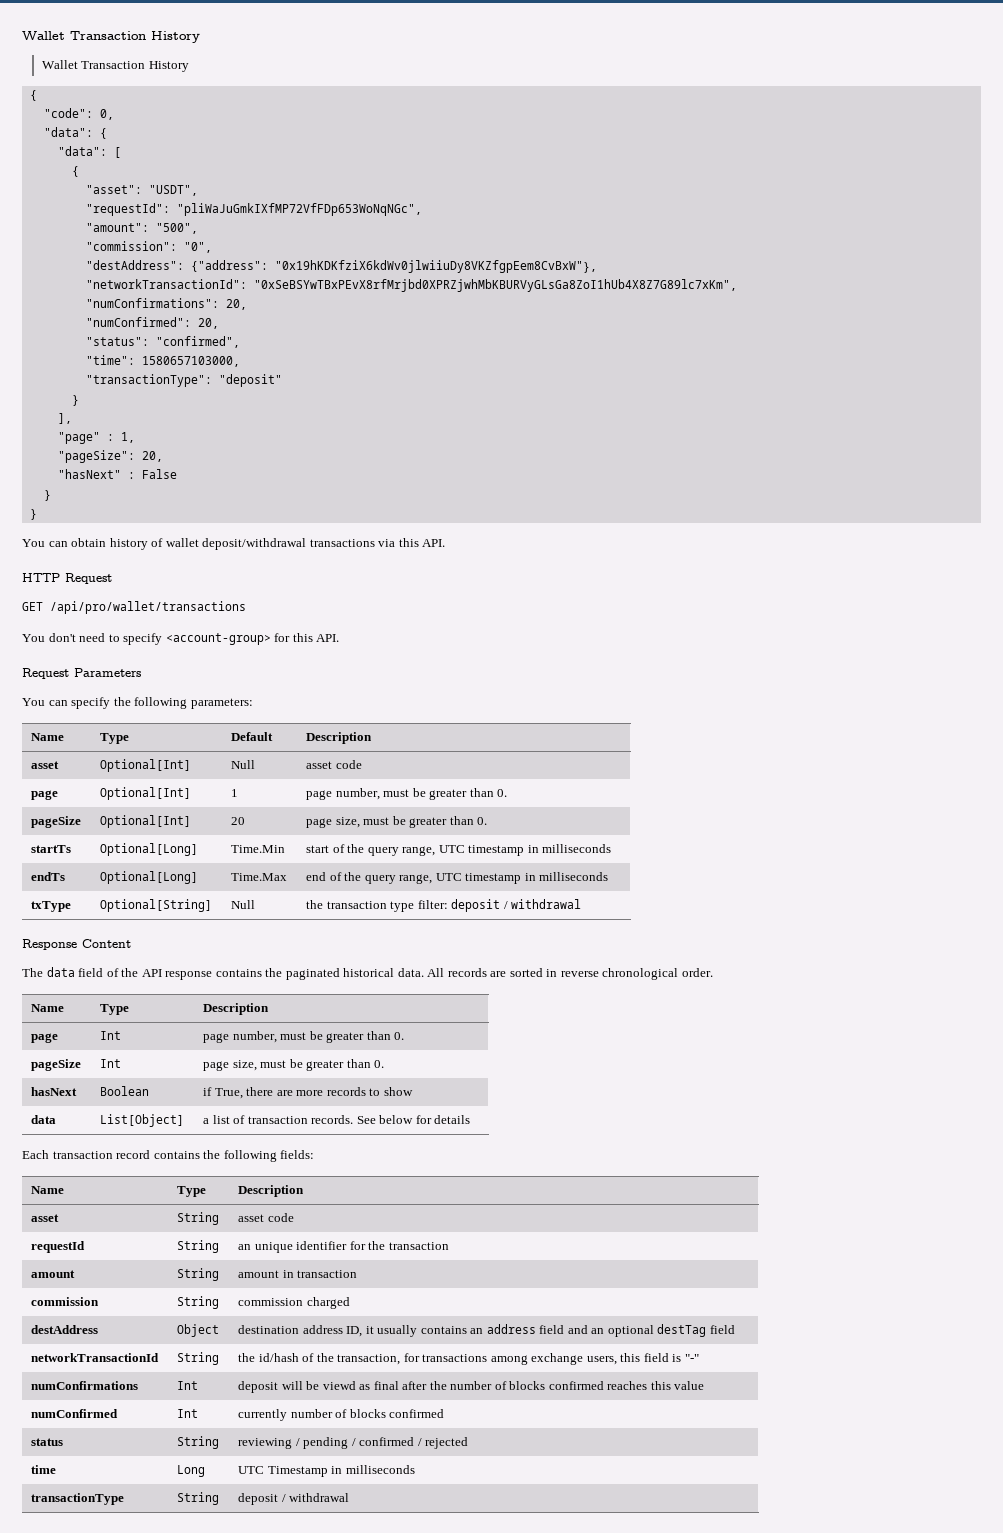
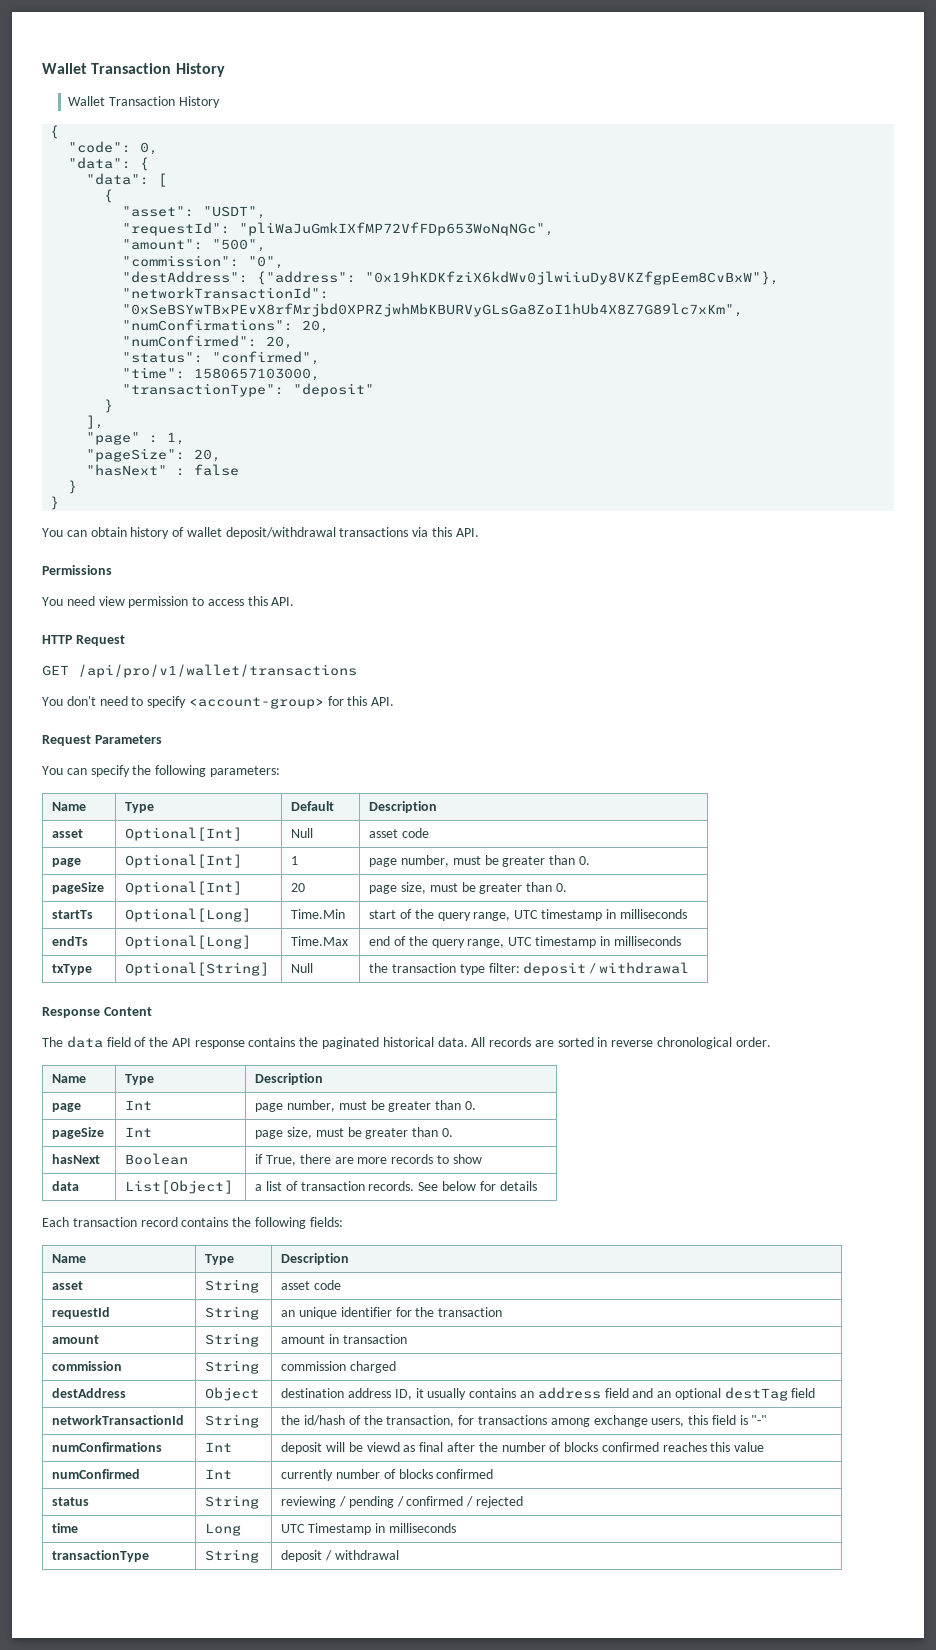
- "hasNext" : False
+ "hasNext" : false
+ Permissions
+ You need view permission to access this API.
- GET /api/pro/wallet/transactions
+ GET /api/pro/v1/wallet/transactions

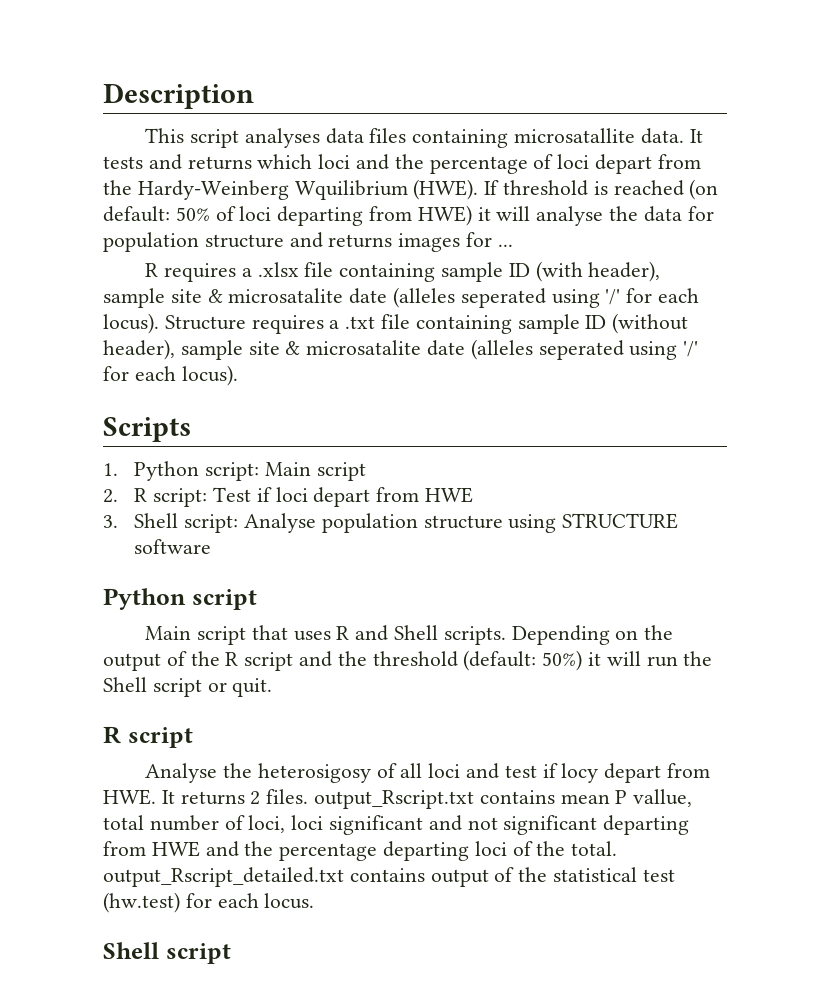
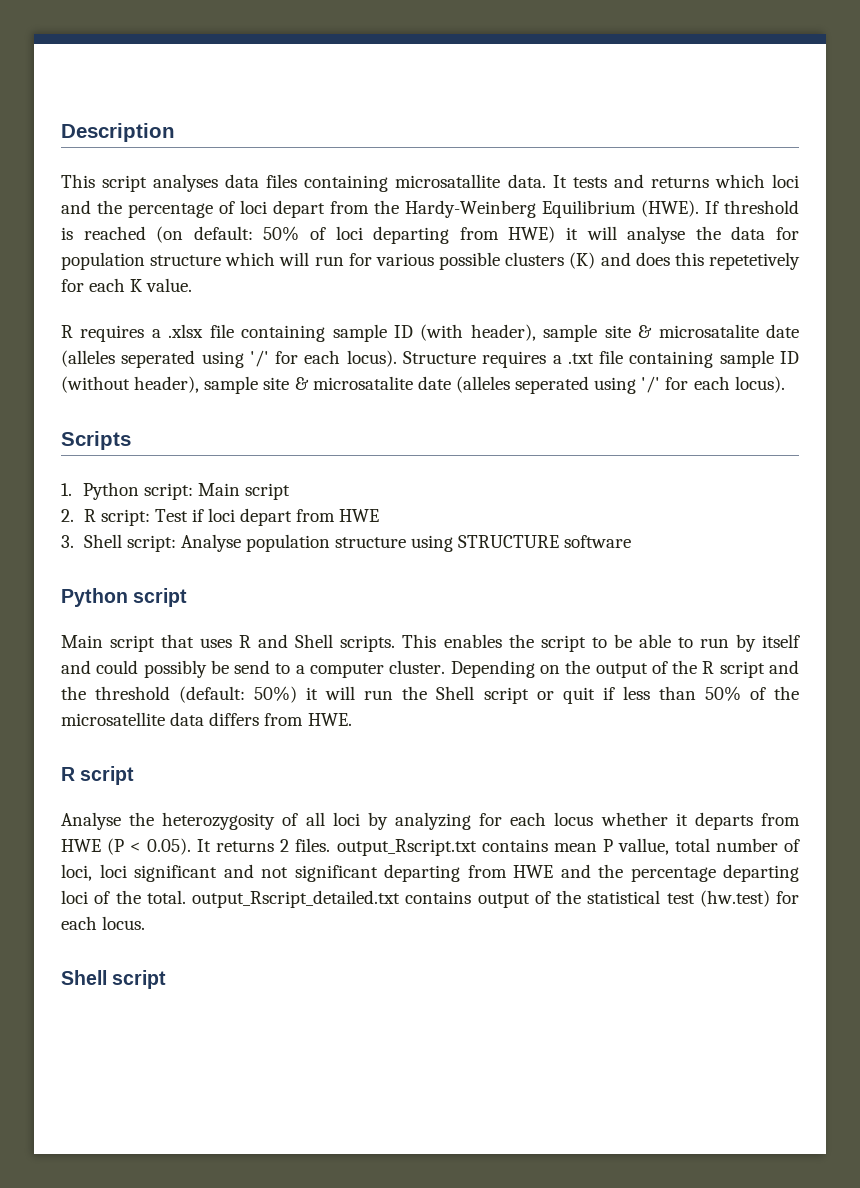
- It tests and returns which loci and the percentage of loci depart from the Hardy-Weinberg Wquilibrium (HWE).
+ It tests and returns which loci and the percentage of loci depart from the Hardy-Weinberg Equilibrium (HWE).
- If threshold is reached (on default: 50% of loci departing from HWE) it will analyse the data for population structure and returns images for ...
+ If threshold is reached (on default: 50% of loci departing from HWE) it will analyse the data for population structure which will run for various possible clusters (K) and does this repetetively for each K value.
+ This enables the script to be able to run by itself and could possibly be send to a computer cluster.
- Depending on the output of the R script and the threshold (default: 50%) it will run the Shell script or quit.
+ Depending on the output of the R script and the threshold (default: 50%) it will run the Shell script or quit if less than 50% of the microsatellite data differs from HWE.
- Analyse the heterosigosy of all loci and test if locy depart from HWE. It returns 2 files. output_Rscript.txt contains mean P vallue, total number of loci, loci significant and not significant departing from HWE and the percentage departing loci of the total. output_Rscript_detailed.txt contains output of the statistical test (hw.test) for each locus.
+ Analyse the heterozygosity of all loci by analyzing for each locus whether it departs from HWE (P < 0.05). It returns 2 files. output_Rscript.txt contains mean P vallue, total number of loci, loci significant and not significant departing from HWE and the percentage departing loci of the total. output_Rscript_detailed.txt contains output of the statistical test (hw.test) for each locus.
****************************************
* **EXERCISE**:
Go through the material above, find each line with the string "quit", and copy it.

* **TASK ANSWER**:
- Depending on the output of the R script and the threshold (default: 50%) it will run the Shell script or quit.
+ Depending on the output of the R script and the threshold (default: 50%) it will run the Shell script or quit if less than 50% of the microsatellite data differs from HWE.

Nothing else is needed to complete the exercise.